3Les deux premières parties abordent les différentes manières d'être habitants du littoral et leurs rapports aux lieux littoraux. Certains chapitres traitent de la concurrence spatiale intégrant la notion de fréquentation ou surfréquentation selon les acteurs, impliquant parfois le morcellement de supports spatiaux pour des activités spécifiques (pêche…). Les représentations et les savoir-faire sont centraux dans ces deux chapitres et mettent en exergue l'habitant et son mode d'habiter. Plusieurs chapitres exposent les particularités de vivre sur le littoral, par exemple en remontant le temps jusqu'au Moyen Age sur une île lagunaire en Languedoc-Roussillon, ou en montrant ce qu'implique l'insularité sur l'île de Sein comme mode de vie en 2014, ou encore en exposant des portraits tels que les goémoniers et leurs connaissances de leur milieu, ou bien celui d'un Sous-Préfet à la mer et ses rapports au territoire.

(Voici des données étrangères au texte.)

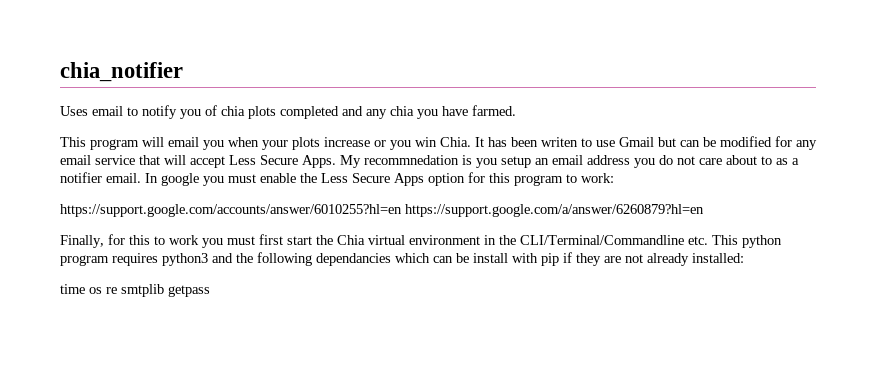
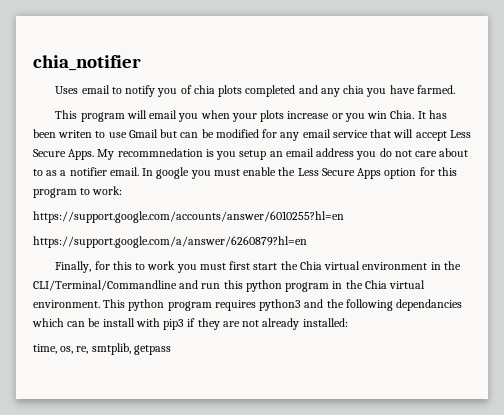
(402, 210) none -> (344, 217) //
[688,236,708,245] etc. -> [179,280,426,292] [33,300,100,308] and run this python program in the Chia virtual environment.
[541,253,559,266] pip -> [163,319,185,330] pip3
[60,284,164,297] time os re smtplib -> [33,343,131,355] time, os, re, smtplib,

4La troisième partie consacrée à la gouvernance et aux jeux d'acteurs est composée de cinq chapitres traitant de thématiques différentes ; ce qui rend cette partie hétéroclite mais riche. Dans le chapitre sur la gouvernance foncière au Pays basque, l'auteur expose l'évolution du jeu d'acteurs, depuis la MIACA des années 1970 jusqu'à aujourd'hui, les enjeux territoriaux qu'ont engendrés le repositionnement de certains acteurs et l'émergence de nouveaux au sein du système foncier depuis la décentralisation. Un chapitre apporte une analyse réflexive sur les modalités de la concertation et sur la participation lors des débats publics, concernant les projets éoliens en mer. Cette analyse construite à partir des verbatim des participants montre le taux d'interventions par catégorie d'acteurs et par thématiques abordées. Le chapitre consacré à l'un des acteurs essentiels du littoral, le Conservatoire du Littoral, est très instructif pour tous ceux qui s'intéressent au littoral et à sa protection. L'auteure retrace son histoire, ses stratégies depuis les 40 dernières années et explique celle menée à l'horizon 2050. Un chapitre montre l'évolution du littoral ivoirien, de l'époque de la colonisation à aujourd'hui, en mettant en relief les types d'acteurs et choix politiques qui ont modifié le paysage de ce littoral, sa vocation économique et généré des déplacements des autochtones réduits à vivre dans des espaces insalubres. Pour finir, le chapitre ethnographique sur le savoir-faire des pêcheurs d'anguilles et leur système d'organisation démontre bien l'organisation au sein de cette communauté et du partage de l'espace pour une pêche durable. Le propos est doublement intéressant selon la restitution d'un décalage entre d'une part, une réglementation imposée par l'Europe dans le cadre de la protection de ressources considérées en extinction et d'autre part, le constat fait de la ressource à l'échelle locale. Cette incompréhension se retrouve très souvent sur d'autres secteurs de la côte française et pour d'autres espèces pêchées.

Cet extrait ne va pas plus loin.